Auch ein doppeltes Abkassieren von vermeintlichen Zusatzleistungen gehört zum Betrugs-Repertoire. So rechneten einige Ärzte zum einen bei der Krankenkasse ab, und ein zweites Mal wurde der Betrag als Selbstzahlerleistung noch einmal vom Versicherten abgefordert. Der Patient ist also gut beraten, geforderte Zuzahlungen der Arztpraxen genau zu hinterfragen und sich bei der Krankenkasse zu erkundigen.

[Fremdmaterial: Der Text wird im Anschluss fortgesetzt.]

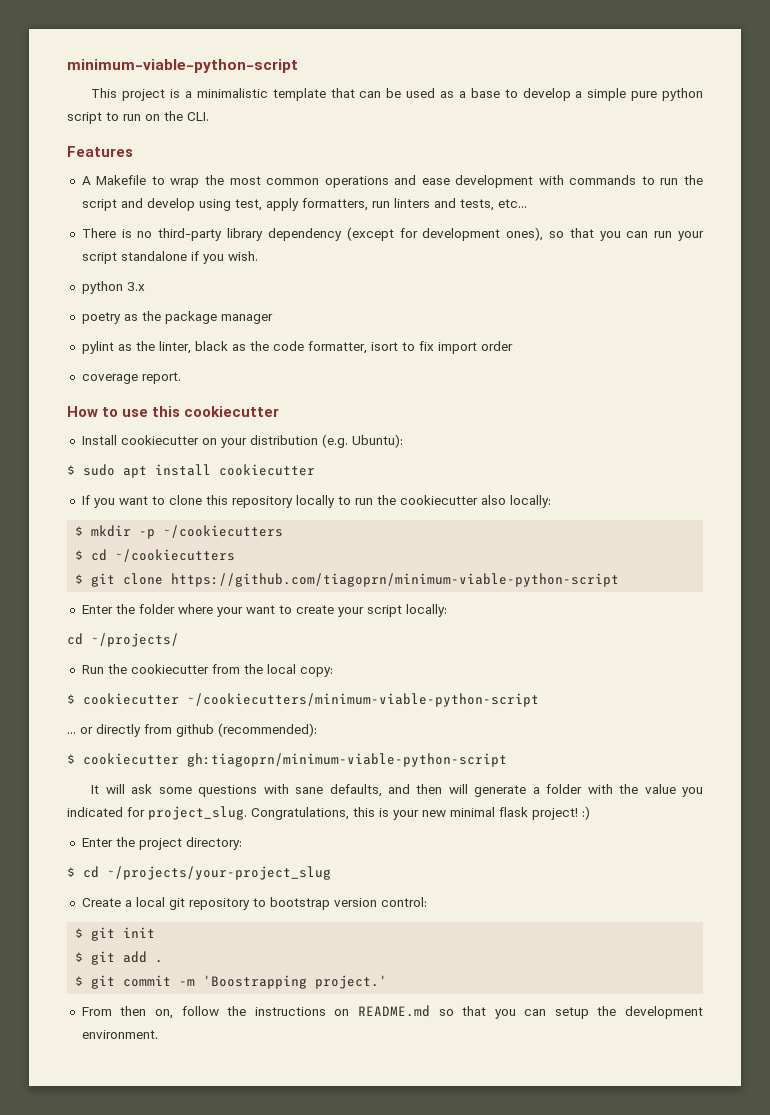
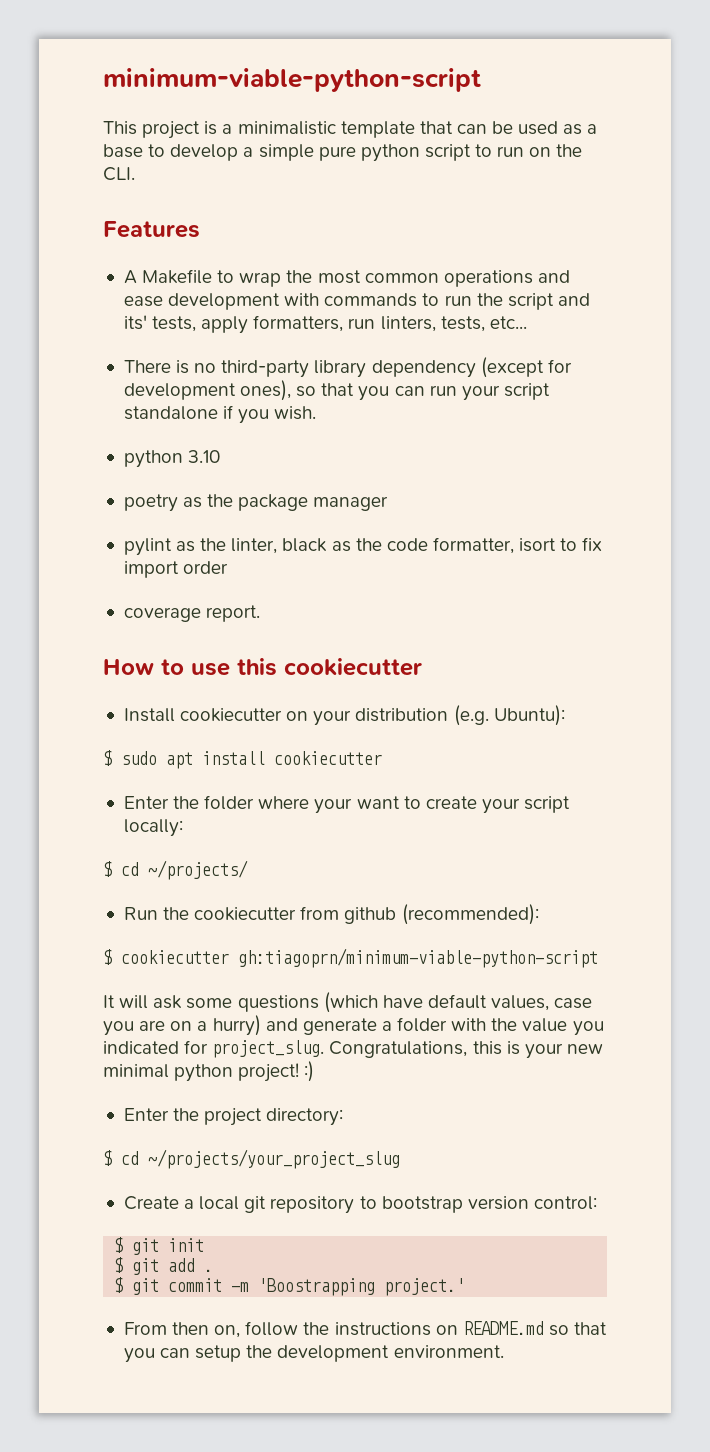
[146,198,262,211] develop using test, -> [123,315,197,332] its' tests,
[393,198,456,208] linters and -> [380,316,436,332] linters,
[126,282,145,291] 3.x -> [188,450,221,463] 3.10
[81,495,551,508] [75,525,284,539] [75,549,236,562] [75,573,620,587] // If you want to clone this repository locally to run the cookiecutter also locally: // $ mkdir -p ~/cookiecutters // $ cd ~/cookiecutters // $ git clone https://github.com/tiagoprn/minimum-viable-python-script -> (382, 758) none
(447, 610) none -> [103,861,112,877] $
[243,664,333,677] [67,693,539,707] [67,724,172,737] the local copy: // $ cookiecutter ~/cookiecutters/minimum-viable-python-script // ... or directly from -> (340, 913) none
[263,784,468,797] with sane defaults, and then will -> [323,992,593,1013] [103,1015,298,1036] (which have default values, case you are on a hurry) and
[499,807,528,817] flask -> [174,1064,234,1082] python
[107,866,331,880] ~/projects/your-project_slug -> [148,1149,400,1169] ~/projects/your_project_slug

Leider müssen wir davon ausgehen, dass diese korrupten Machenschaften nur die Spitze des Eisbergs sind. Neben der eigentlichen Pharma-Mafia, die das Investmentgeschäft mit der Krankheit menschenverachtend perfektioniert hat, wollen natürlich auch die kleineren Nutznießer im System etwas mehr vom Kuchen der Beitragszahler haben. Die steigenden Versichertenbeiträge an die Krankenkassen geben es ja her. Wen wundert dieses kriminelle Engagement eigentlich noch, in einem Gesundheitssystem, das faktisch auf den Erhalt und die Ausweitung von Krankheiten ausgelegt ist und folglich den Profit über das Leben stellt?